__To do__
Print, in exact form, the lines below from the one containing "101762 visualizações visualizações" through the one containing "101385 visualizações visualizações", and omit all others.

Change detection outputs
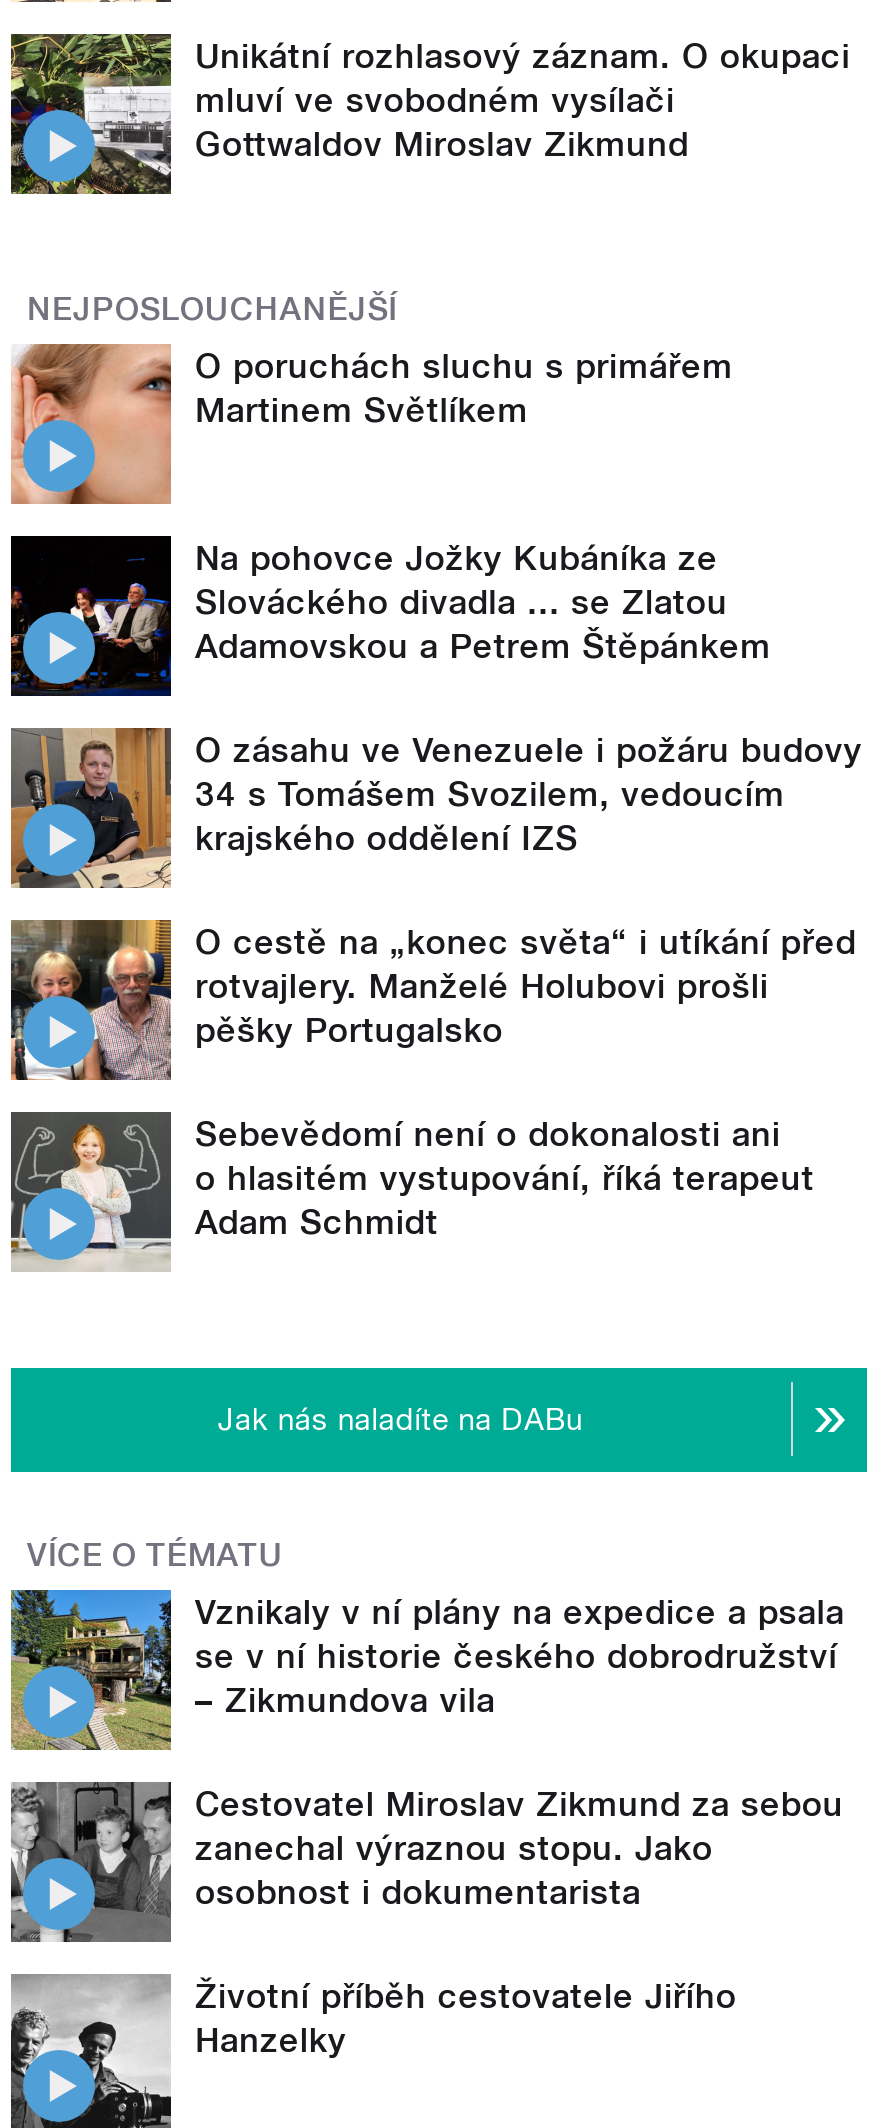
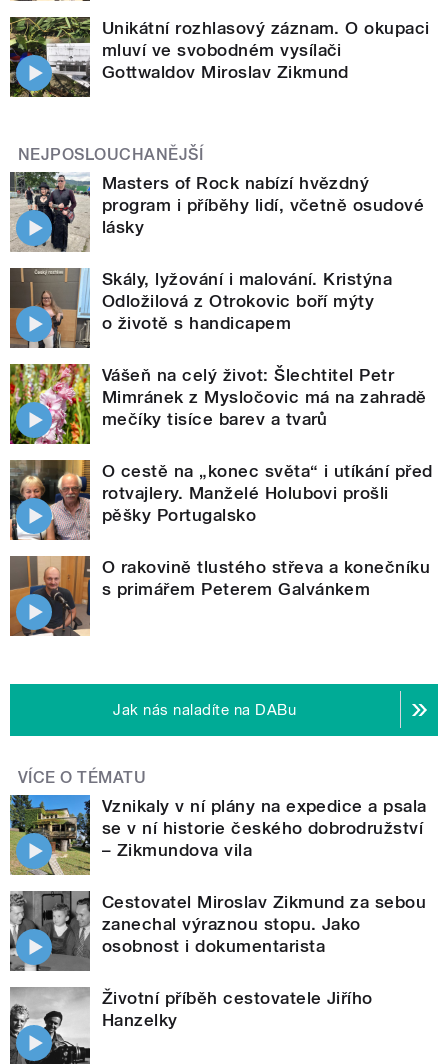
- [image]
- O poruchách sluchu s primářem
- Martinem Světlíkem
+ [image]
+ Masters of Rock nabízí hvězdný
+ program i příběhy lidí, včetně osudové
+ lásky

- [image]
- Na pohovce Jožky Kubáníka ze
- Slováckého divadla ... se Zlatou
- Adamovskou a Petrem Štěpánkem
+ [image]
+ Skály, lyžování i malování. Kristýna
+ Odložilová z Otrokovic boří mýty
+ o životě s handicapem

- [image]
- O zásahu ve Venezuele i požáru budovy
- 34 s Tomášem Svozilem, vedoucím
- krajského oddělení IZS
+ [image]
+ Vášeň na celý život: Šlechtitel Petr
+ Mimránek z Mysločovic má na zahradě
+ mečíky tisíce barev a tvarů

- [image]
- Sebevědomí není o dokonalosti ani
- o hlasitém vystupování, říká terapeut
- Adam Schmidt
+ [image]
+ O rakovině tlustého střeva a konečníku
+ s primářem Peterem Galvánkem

---

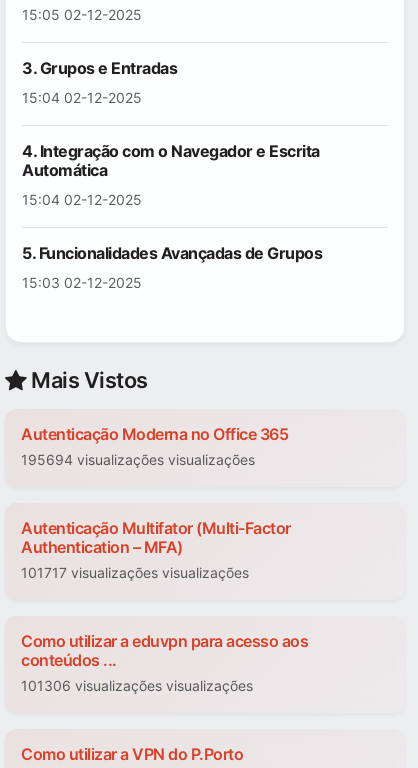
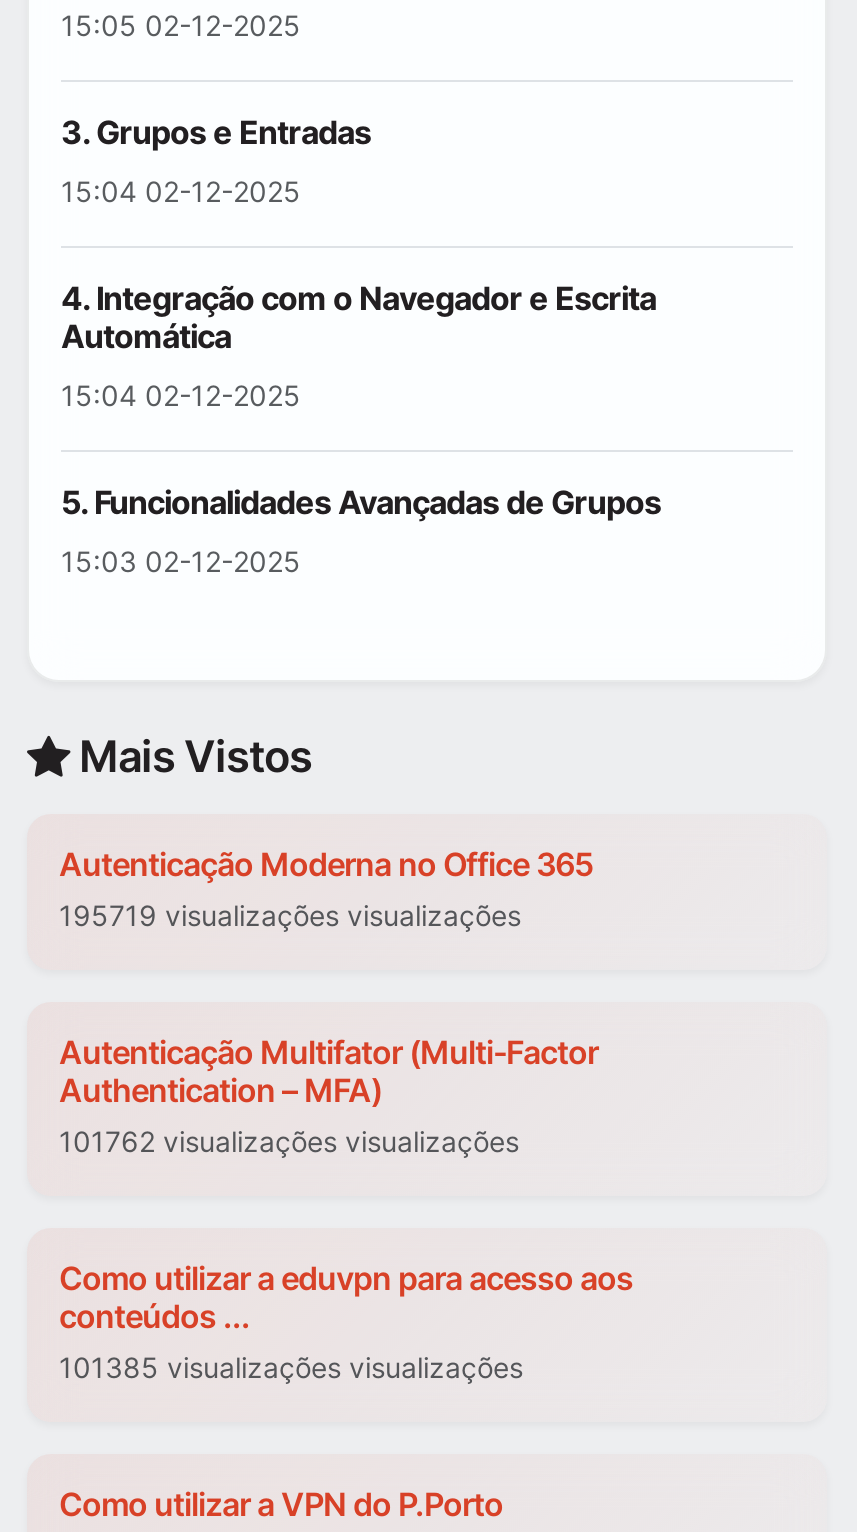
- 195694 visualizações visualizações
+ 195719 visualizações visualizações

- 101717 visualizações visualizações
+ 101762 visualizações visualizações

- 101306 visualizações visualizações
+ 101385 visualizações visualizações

__Expected output__
+ 101762 visualizações visualizações

- 101306 visualizações visualizações
+ 101385 visualizações visualizações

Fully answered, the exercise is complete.